The lines to copy from the data below are those that hold the string "fractions".

**** Input ****

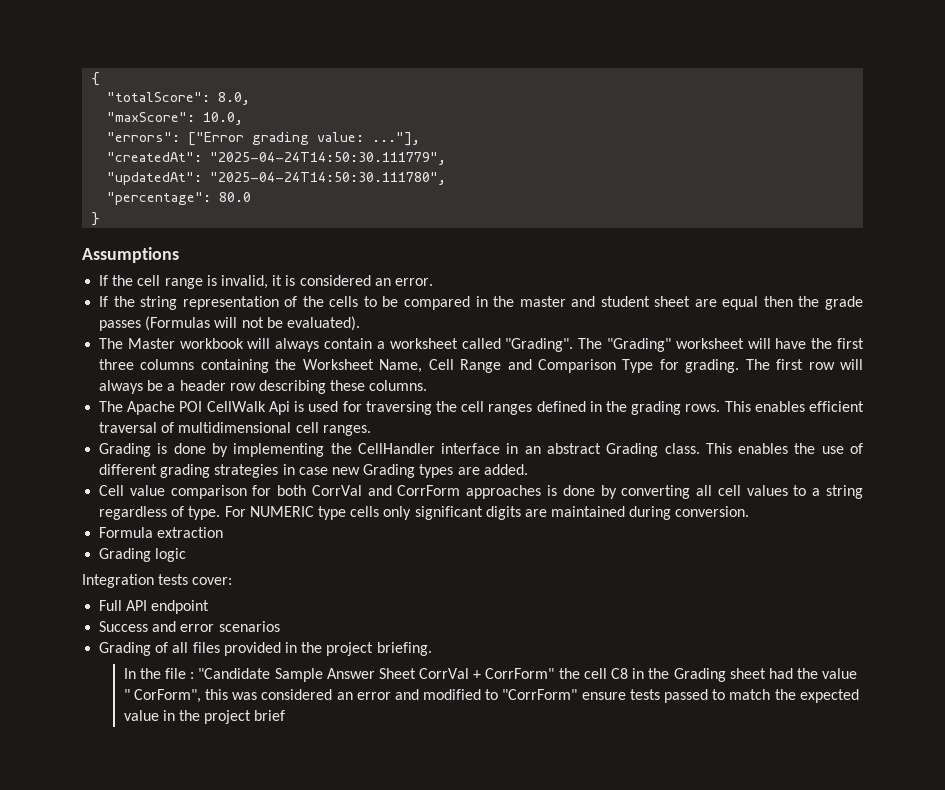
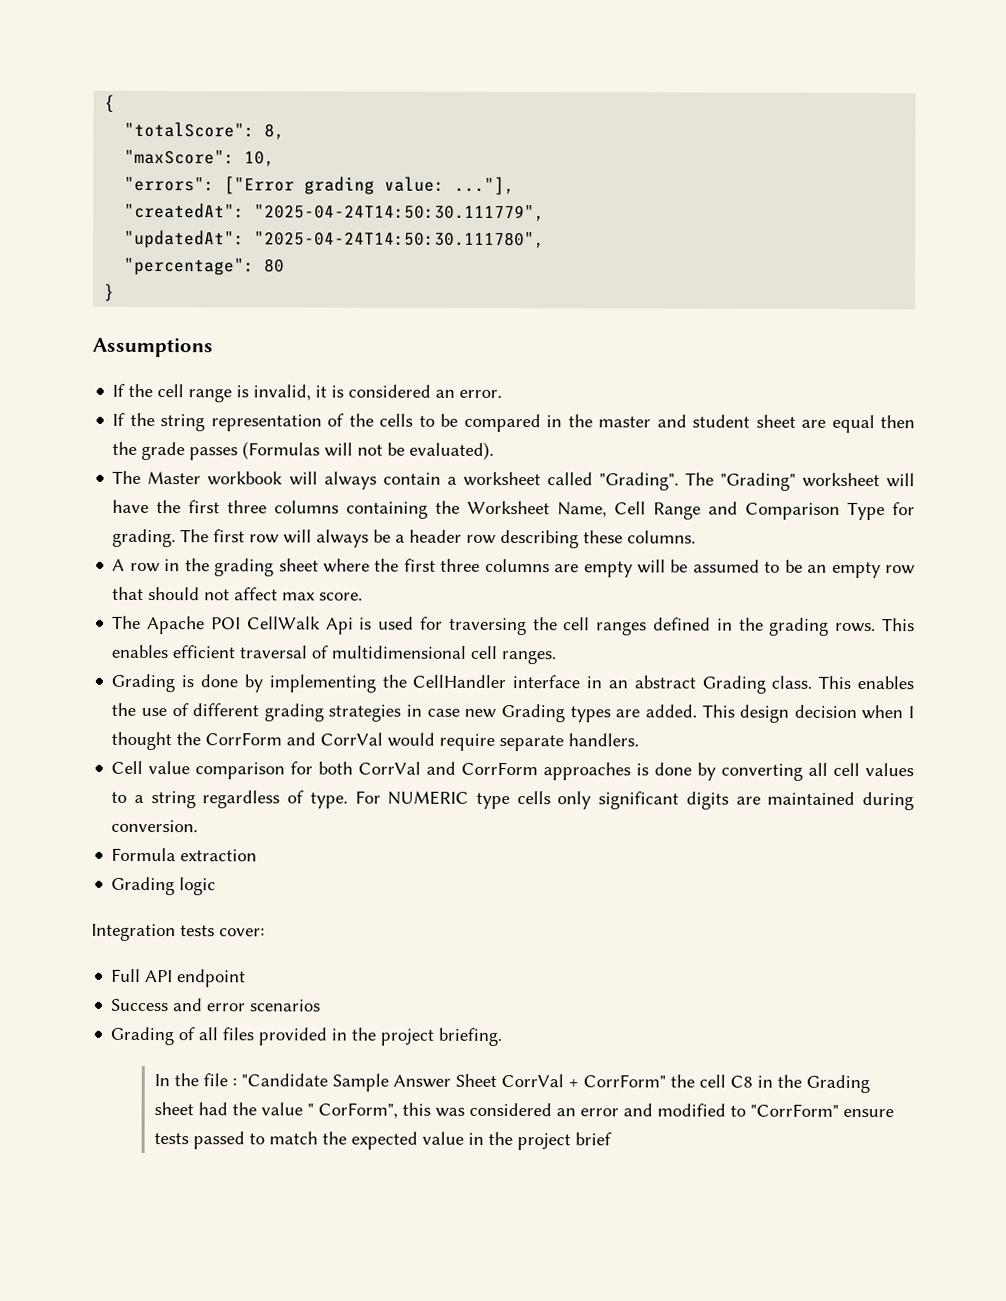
- "totalScore": 8.0,
+ "totalScore": 8,
- "maxScore": 10.0,
+ "maxScore": 10,
- "percentage": 80.0
+ "percentage": 80
+ A row in the grading sheet where the first three columns are empty will be assumed to be an empty row that should not affect max score.
+ This design decision when I thought the CorrForm and CorrVal would require separate handlers.

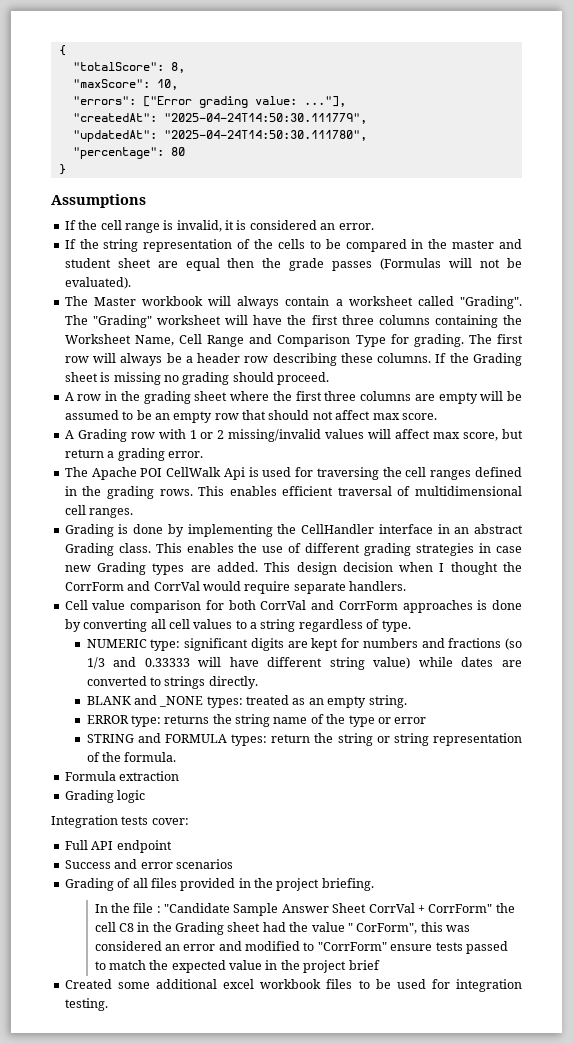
+ If the Grading sheet is missing no grading should proceed.
+ A Grading row with 1 or 2 missing/invalid values will affect max score, but return a grading error.
- Cell value comparison for both CorrVal and CorrForm approaches is done by converting all cell values to a string regardless of type. For NUMERIC type cells only significant digits are maintained during conversion.
+ Cell value comparison for both CorrVal and CorrForm approaches is done by converting all cell values to a string regardless of type.
+ NUMERIC type: significant digits are kept for numbers and fractions (so 1/3 and 0.33333 will have different string value) while dates are converted to strings directly.
+ BLANK and _NONE types: treated as an empty string.
+ ERROR type: returns the string name of the type or error
+ STRING and FORMULA types: return the string or string representation of the formula.
+ Created some additional excel workbook files to be used for integration testing.

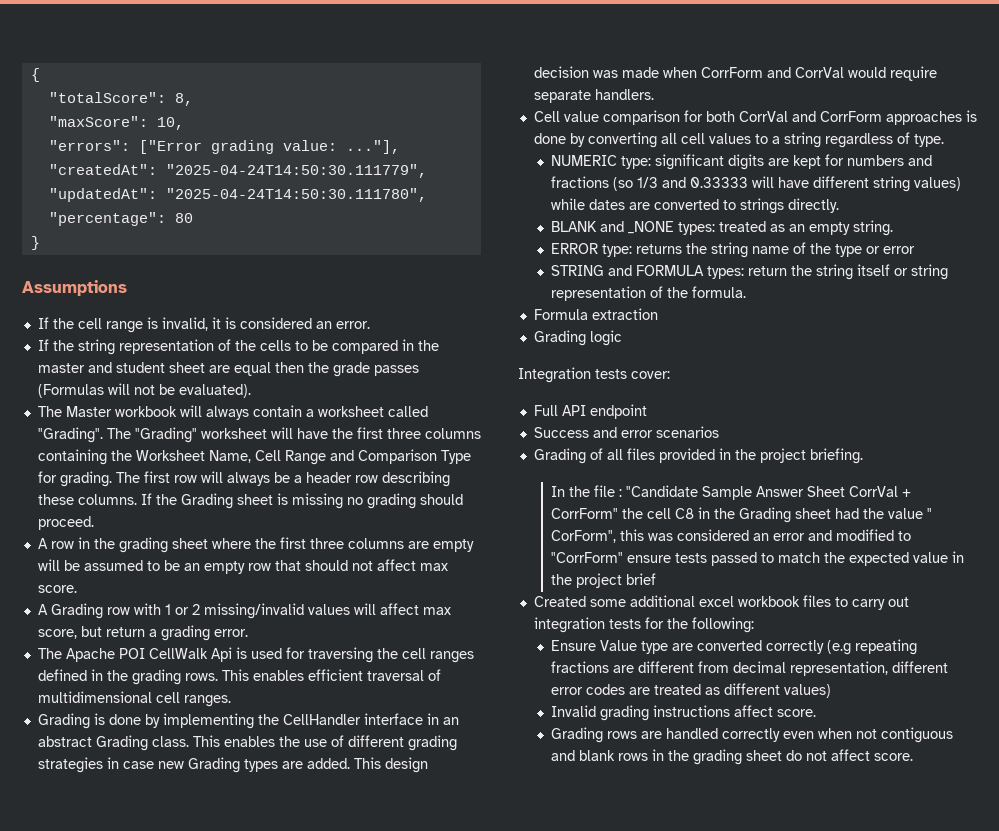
- This design decision when I thought the CorrForm and CorrVal would require separate handlers.
+ This design decision was made when CorrForm and CorrVal would require separate handlers.
- NUMERIC type: significant digits are kept for numbers and fractions (so 1/3 and 0.33333 will have different string value) while dates are converted to strings directly.
+ NUMERIC type: significant digits are kept for numbers and fractions (so 1/3 and 0.33333 will have different string values) while dates are converted to strings directly.
- STRING and FORMULA types: return the string or string representation of the formula.
+ STRING and FORMULA types: return the string itself or string representation of the formula.
- Created some additional excel workbook files to be used for integration testing.
+ Created some additional excel workbook files to carry out integration tests for the following:
+ Ensure Value type are converted correctly (e.g repeating fractions are different from decimal representation, different error codes are treated as different values)
+ Invalid grading instructions affect score.
+ Grading rows are handled correctly even when not contiguous and blank rows in the grading sheet do not affect score.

****

▶ Response area
+ NUMERIC type: significant digits are kept for numbers and fractions (so 1/3 and 0.33333 will have different string value) while dates are converted to strings directly.
- NUMERIC type: significant digits are kept for numbers and fractions (so 1/3 and 0.33333 will have different string value) while dates are converted to strings directly.
+ NUMERIC type: significant digits are kept for numbers and fractions (so 1/3 and 0.33333 will have different string values) while dates are converted to strings directly.
+ Ensure Value type are converted correctly (e.g repeating fractions are different from decimal representation, different error codes are treated as different values)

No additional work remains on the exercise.